シスターマリアは両手を組み、空に向かって神聖な祈りを唱える。
「四柱の天使よ、我に力を――!」
「契約の光、審判の翼となれ!」
「《アークエンジェル・デクレア》!!!」
天から降り注ぐ七色の光。
羽を広げた四体の天使が降臨し、
パーティ全員に光の加護を与える。
【勇者のパーティーが全員 防御力+100上がりました。
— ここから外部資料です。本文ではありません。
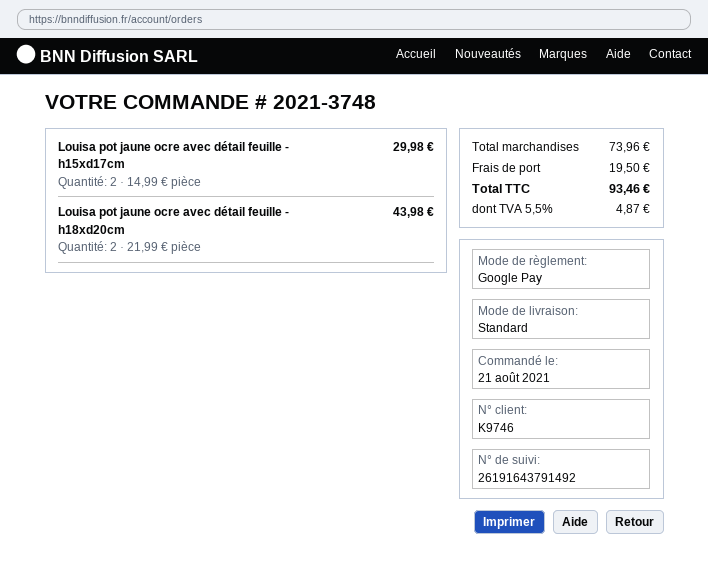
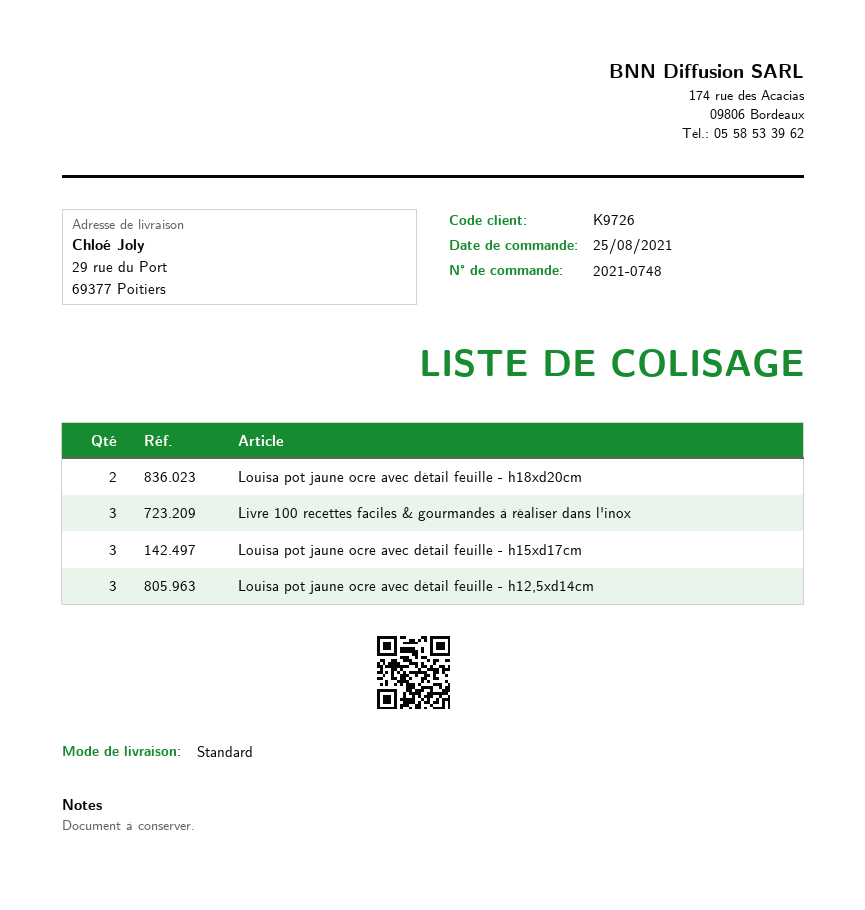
order number: 2021-3748 -> 2021-0748
order date: 2021-08-21 -> 2021-08-25
customer number: K9746 -> K9726
Louisa pot jaune ocre avec détail feuille - h15xd17cm: 2 -> 3
Livre 100 recettes faciles & gourmandes à réaliser dans l'inox: none -> 3
Louisa pot jaune ocre avec détail feuille - h12,5xd14cm: none -> 3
】
「うおおお! 体が……硬い!? って、防御力0の俺にあまり意味ないんだよこれ!!」
リスクが突っ込む。
シスターマリアは振り返り、眉を吊り上げる。
「リスクさん、突っ込んでる場合じゃありません! 勇者さんを助けに行ってください!!」
「あーもう、はいはい! 行きますよっ!」
ケルベロスにガブガブされてるアルベルトを横目に、
リスクは空気のように背後へと回り込む。
「こちとら、存在感ゼロの男だぜ……気づかれずに――」
短剣を取り出し、
「チクチクッ!」と後ろ足を連続で刺す。
ケルベロスが驚いて振り返るが、そこには誰もいない。
「俺は影の必殺の仕事人、だれにも知られることもない影の男だ!!」
チクチクッ
ケルベロスの身体が光に包まれていく――
「ぐるるる……ワォォォン……!」
天を仰ぎ、
ケルベロスは光の中に昇天していった。
「さよならパトラッシュ……あ、違ったわ……ケルベロス……」
リスクがしみじみと呟く。
パーティー全員のレベルが1上がった。(※ただしマーリンを除く)
そして、王国 城の奥まだ踏み入れていない“玉座の間”に、
さらなる“地獄の使者”の気配があった。